Choi is participating in the artist-in-residency program by the Art and Culture Space Yeoinsuk in Gunsan at present. Choi describes Gunsan Fictions, the archive works that she accomplished after roaming around the Gunsan area where she is living for the time being. In her work, she notes: “Gunsan Fictions is an archive of works on the (first) impression of Gunsan, in which I present drawings on scrap paper of the mind, wishing to console the troubled mind of someone who is neither a local resident nor a traveler and, at the same time, not to lose a certain point of orientation.”


Gunsan Fictions is a combination of over 100 smartphone images that Choi took in different corners of Gunsan and her note on each photo image. In the exhibition, Gunsan Fictions is displayed in two different ways; first in a slide show in the smallest room and second, in the form of a printed book. The archive works were also presented to visitors to the June-July exhibition, when they were accompanied by works on the walls created using charcoal and line tapes.


Gunsan Fictions is a chronotope of today’s Gunsan as projected onto the inner side of the artist who is ‘neither a local resident nor a traveler,’ as described by Choi, the artist in residence. Here, I am using the word chronotope in the same meaning as it was used by Bakhtin, a Russian literary theorist, as he wrote down the history of the genre of Western novel in a pioneering new way. So, it can be said that Choi kind of pioneered a new type of unique genre of road art, among numerous genres of works related to the local community that can be attempted by artists taking part in residency programs.


Contemporary images of Gunsan in Choi’s archive works and attached texts go beyond what’s simply physical and external. Gunsan’s chronotopic images that Choi collected reveal historical auras — or auras of the history of time and history of space — of different parts of Gunsan just as they are.


However, Choi doesn’t stop there, and goes further to project her own old artistic and personal motives and themes onto those images. If I may make a reverse expression, Choi can be said to be projecting the chronotopic images of today’s Gunsan onto her artistic inner space. I think what she described as ‘scrap paper of the mind’ in her work note is based on such circumstances. For some time, Choi, as an artist, has been living in Gunsan, but at the same time, Gunsan has been living in Choi during the same period.


In the exhibition held in November 2015, Choi showed us six pieces of her recent oil paintings. As it can be clearly seen from the iconic materials and titles, all six works deal with sceneries from the road. When compared with the sceneries of her work series from the early 2010, there are naturally similarities and differences.


First, all the titles contain such words as ‘Road,’ ‘Alley’ or ‘Walk’ Among them, four is about nocturnal views, with ‘Night’ appearing in their titles and ‘The Road Home’ being a common topic. This is contrary to the fact that her Gwancheong-ri series mostly dealt with daytime views and the objects inside the frames were often presented to have shadows. If I may argue only about the works displayed in this exhibition, while putting her unfinished works not present in the exhibition in parentheses, Choi seems to be painting the views of night streets these days.

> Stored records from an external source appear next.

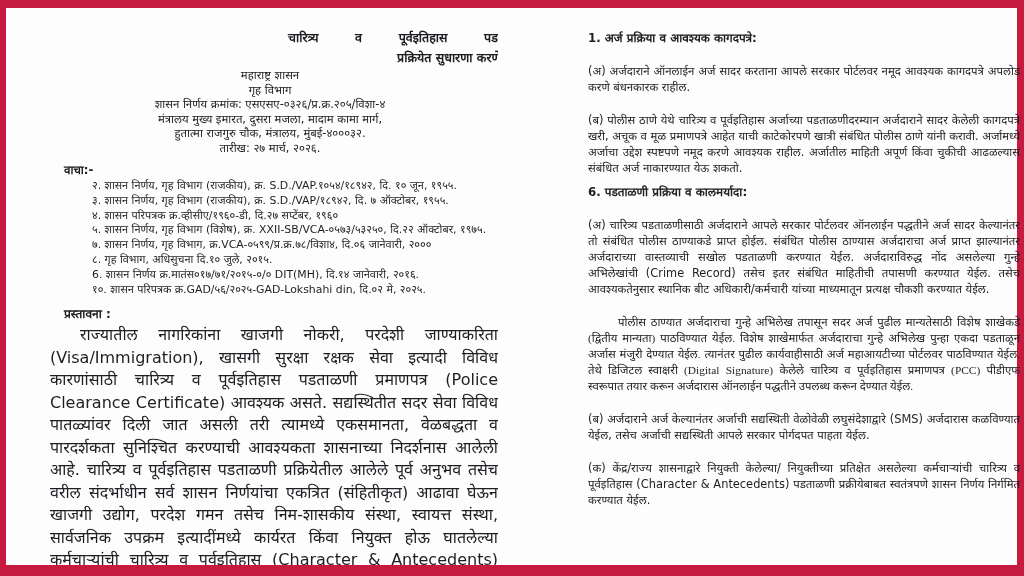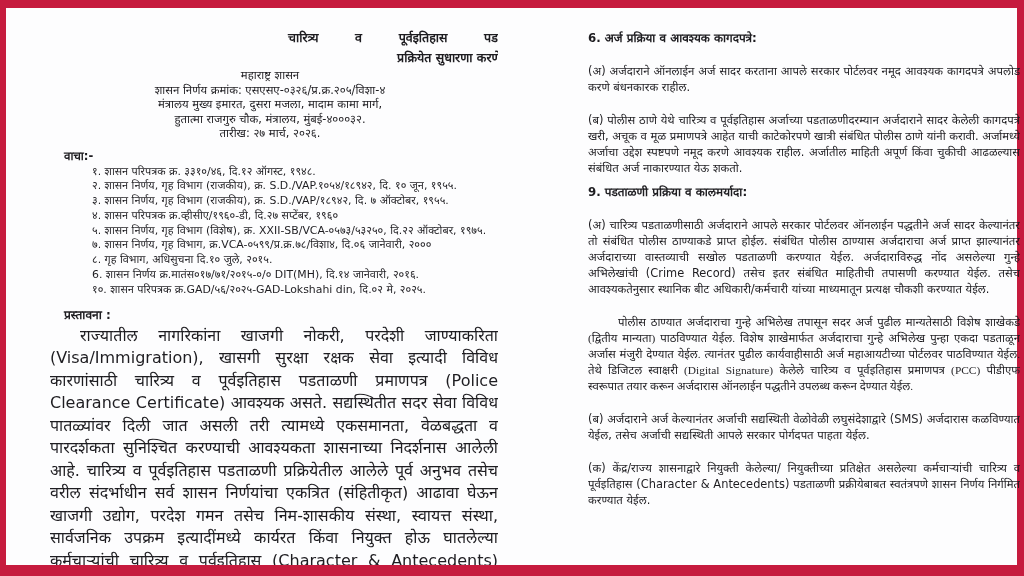"6. अर्ज प्रक्रिया व आवश्यक" div.sec-heading { text: 6 -> 1 }
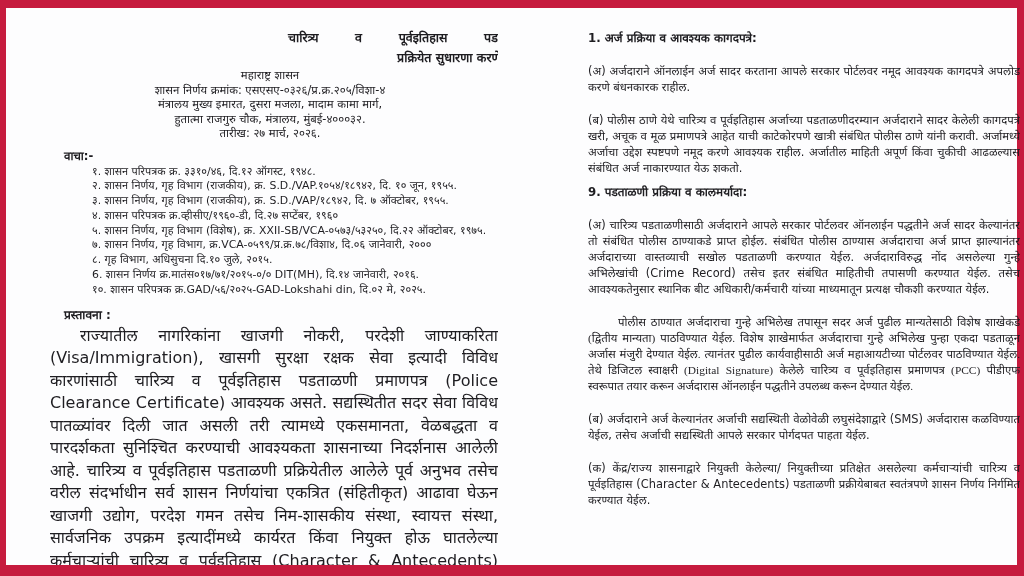"गृह विभाग" div.b { html: none -> <div>गृह विभाग</div> }
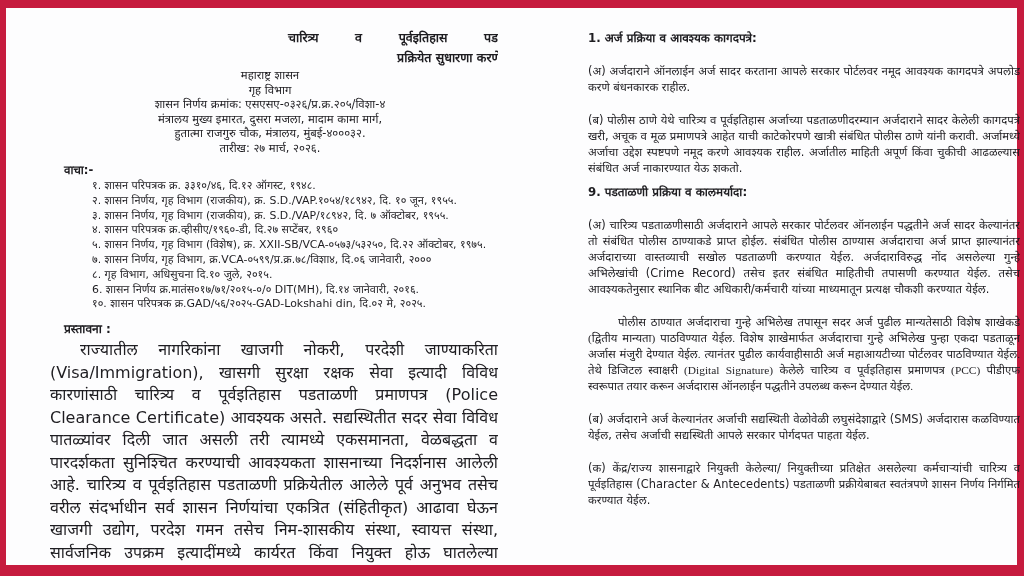"१. शासन परिपत्रक क्र. ३३१०/४६," div.read-item { html: <div>१. शासन परिपत्रक क्र. ३३१०/४६, दि.१२ ऑगस्ट, १९४८.</div> -> none }
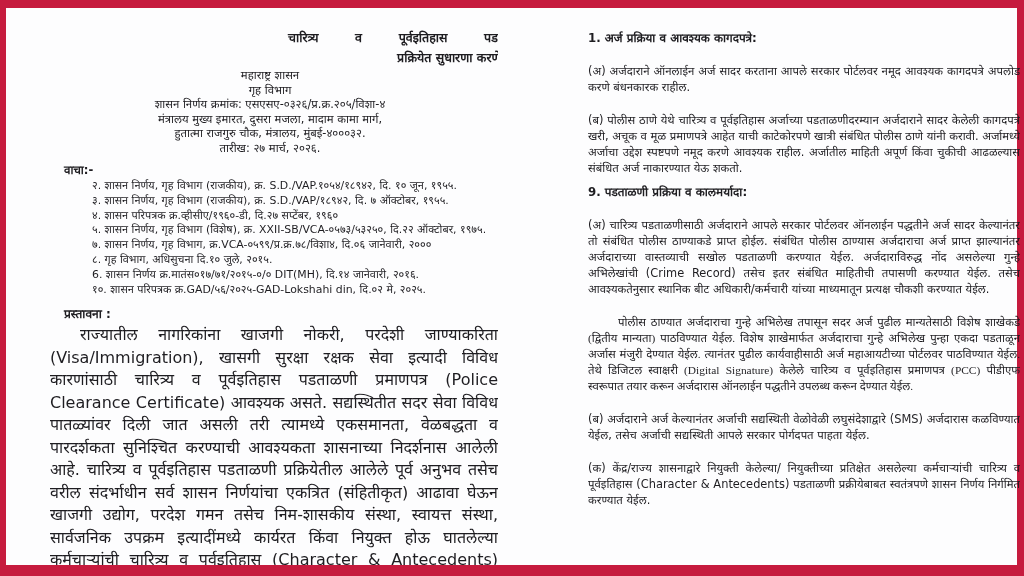"9. पडताळणी प्रक्रिया व कालमर्यादा:" div.sec-heading { text: 9 -> 6 }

Meanwhile, I think they all share representation techniques that I believe are and want to call Choi’s variation of sfumato and grisaille. They may be identified with sfumato and grisaille in the Renaissance period in classification, but they are unique in that they are presented in dark, unclear, flat, and plain shapes. Choi uses these techniques to show iconic shapes and objects in the frame to have indistinct outlines, leading them to be absorbed by the backgrounds.


If I may summon concepts from the text theory in linguistics, Choi intentionally blurs the distinction between Thema and Rhema. To borrow terms from systematic-functional grammar, she does not distinguish between topic and focus. Similarly, using the terminology of Gestalt psychology, it can be said that her paintings do not offer clear physical distinction between the ground and the figures.


When faced with her former works, usual viewers tended to feel that the shapes were obscure and their colors largely dull. Nevertheless, Renaissance artists developed and used totally different types of techniques such as geometrical perspective, aerial perspective, chiaroscuro, tenebrism and tonalismo, for division, separation, and distinction.


According to the artist’s explanation on the current exhibits, An Alley at Night 2 is a work in which she used, for the basic frame of its composition, the photograph of an alley in the residential area of Ssangmun-dong, Seoul, where she used to live. The Intersection at Night 2, in which yellow and red are used as main colors, draws a contrast with an undisclosed work of almost the same composition, in which the color of blue dominates. The Way Home represents the sceneries seen on her way back to Gunsan, and A Night Walk 1 was derived from the night view around the industrial complex there.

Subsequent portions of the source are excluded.